This question comes as a result of trying to combine logging with a multiprocessing pool. Under Linux there is nothing to do; the module containing my pool worker method inherits the main app logger properties. Under Windows I have to initialize the logger in each process, which I do by running pool.map_async with the initializer method. The problem is that the method runs so quickly that it gets executed more than once in some processes and not at all in others. I can get it to work properly if I add a short time delay to the method but this seems inelegant.
Is there a way to force the pool to distribute the processes evenly?
(some background: http://plumberjack.blogspot.de/2010/09/using-logging-with-multiprocessing.html)
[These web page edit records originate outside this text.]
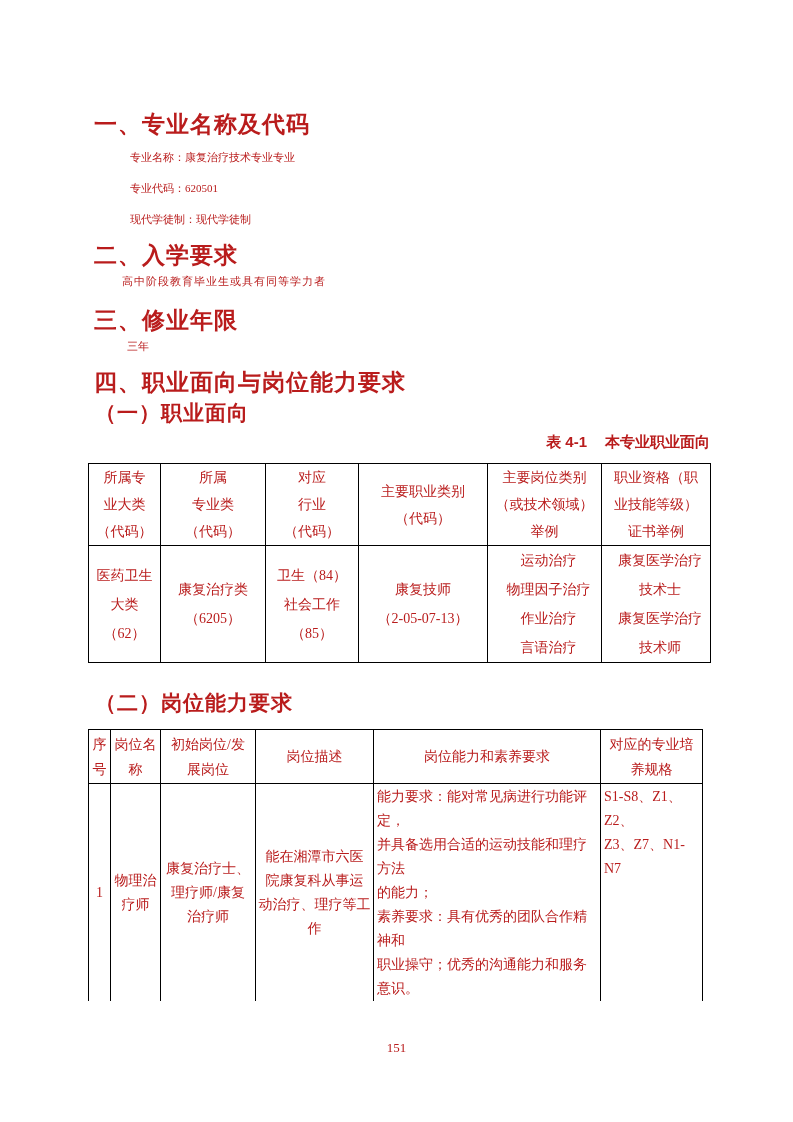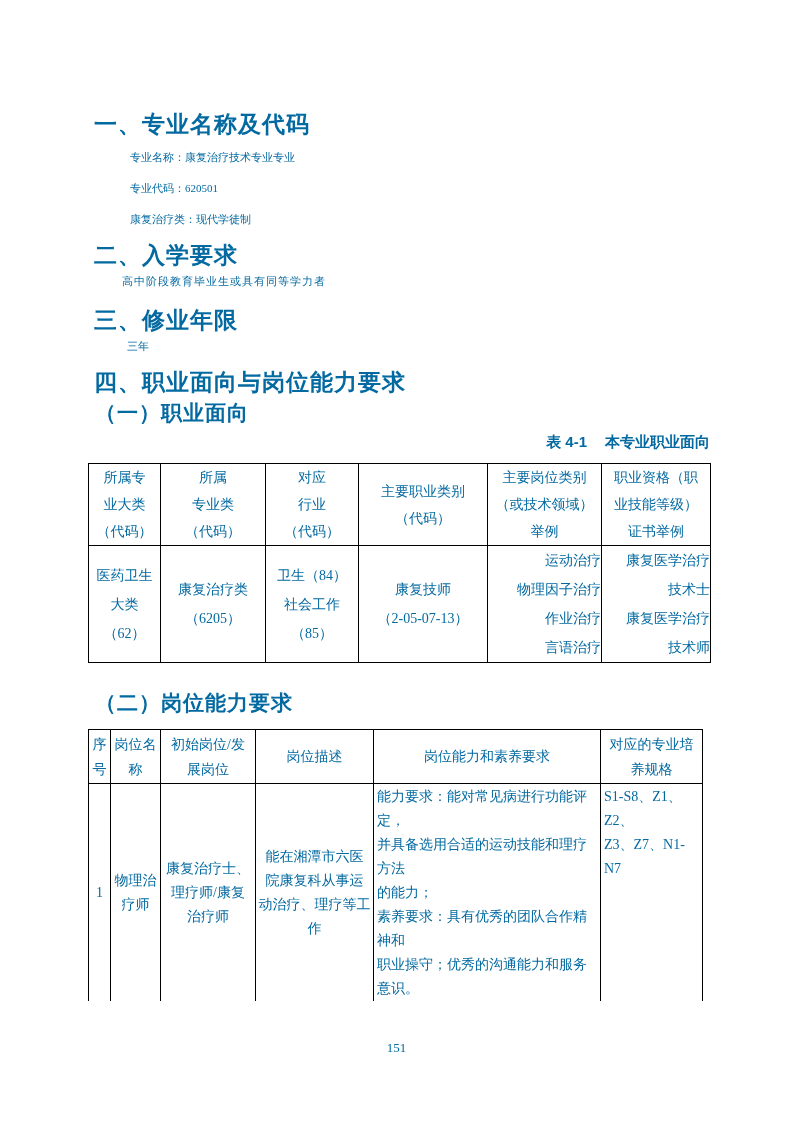"一、专业名称及代码" .page { color: #0369a1 -> #b91c1c }
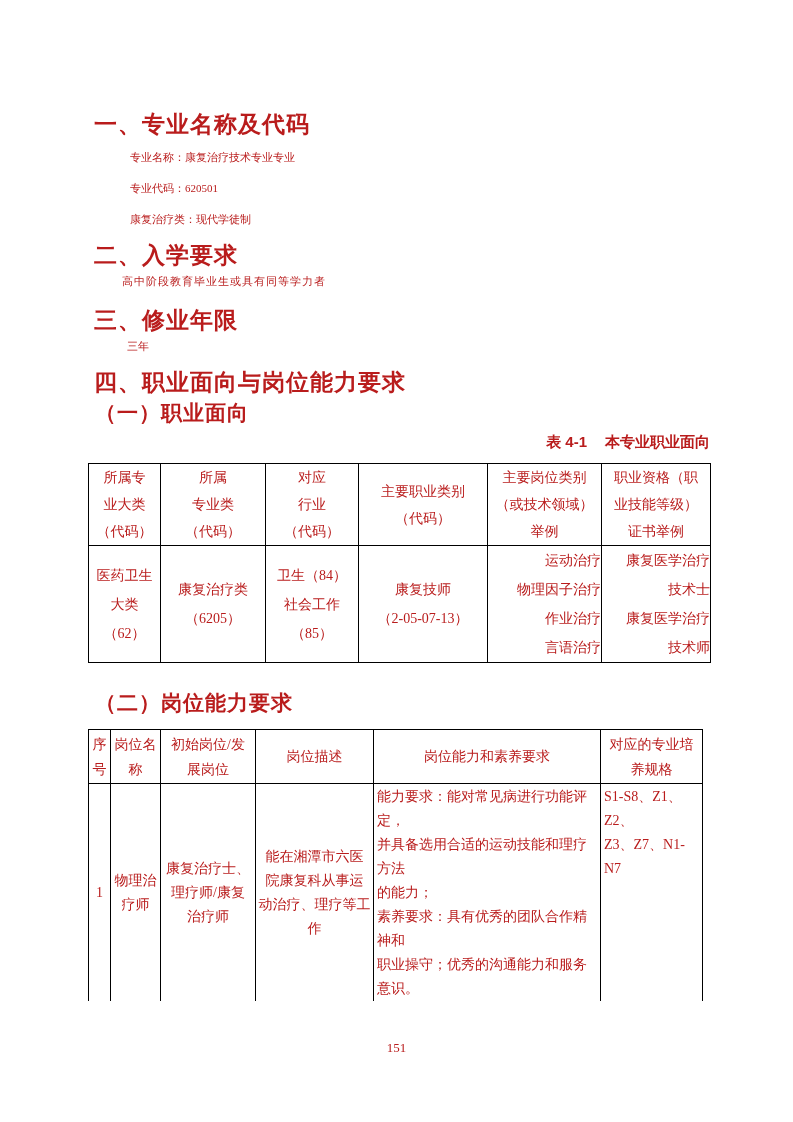"康复治疗类：" span { text: 康复治疗类 -> 现代学徒制 }
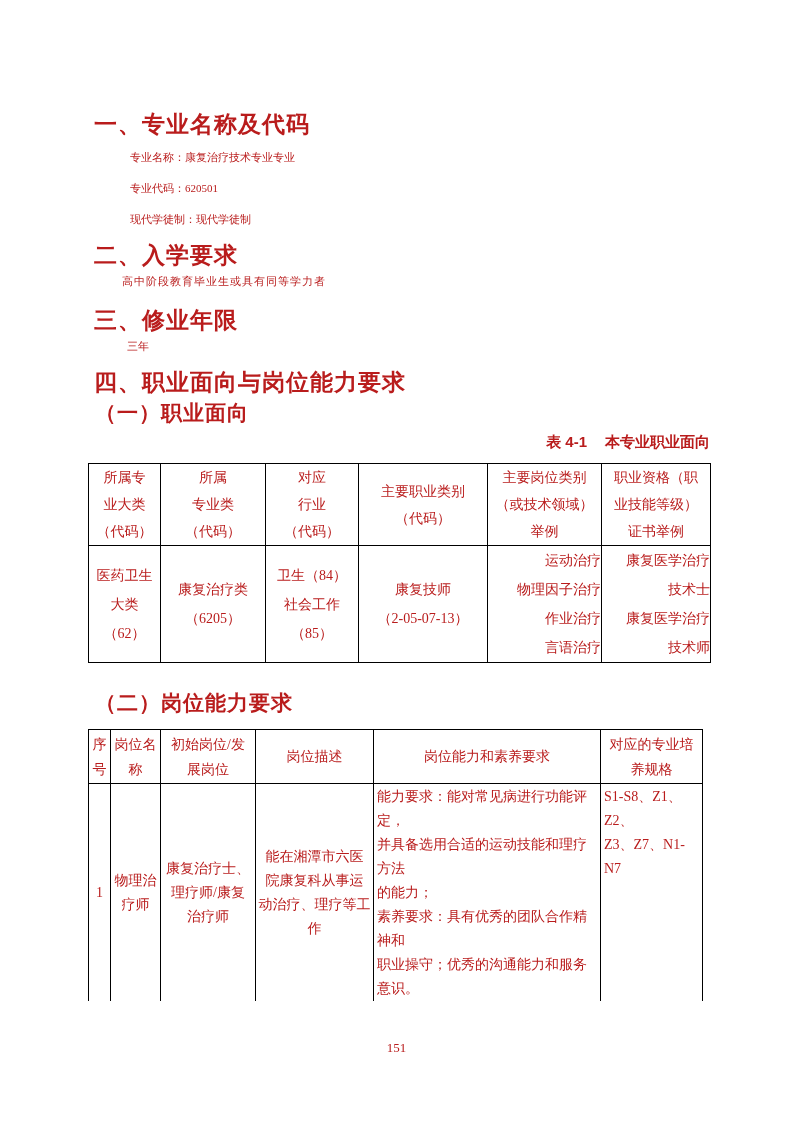"运动治疗" .t1 .body td.left { text-align: right -> center }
The code is as follows, I can't really post the whole module ;-) The call is this:
# Set up logger on Windows platforms
if os.name == 'nt':
_ = pool.map_async(ml.worker_configurer,
[self._q for _ in range(mp.cpu_count())])
The function ml.worker_configurer is this:
def worker_configurer(queue, delay=True):
h = QueueHandler(queue)
root = logging.getLogger()
root.addHandler(h)
root.setLevel(logging.DEBUG)
if delay:
import time
time.sleep(1.0)
return
New worker configurer
def worker_configurer2(queue):
root = logging.getLogger()
if not root.handlers:
h = QueueHandler(queue)
root.addHandler(h)
root.setLevel(logging.DEBUG)
return
You can do something like this:
sub_logger = None
def get_logger():
global sub_logger
if sub_logger is None:
# configure logger
return sub_logger
def worker1():
logger = get_logger()
# DO WORK
def worker2():
logger = get_logger()
# DO WORK
pool = multiprocessing.Pool(processes=multiprocessing.cpu_count())
result = pool.map_async(worker1, some_data)
result.get()
result = pool.map_async(worker2, some_data)
result.get()
# and so on and so forth
Because each process has its own memory space (and thus it's own set of global variables), you can set the initial global logger to None
and only configure the logger if it has not been previously configured.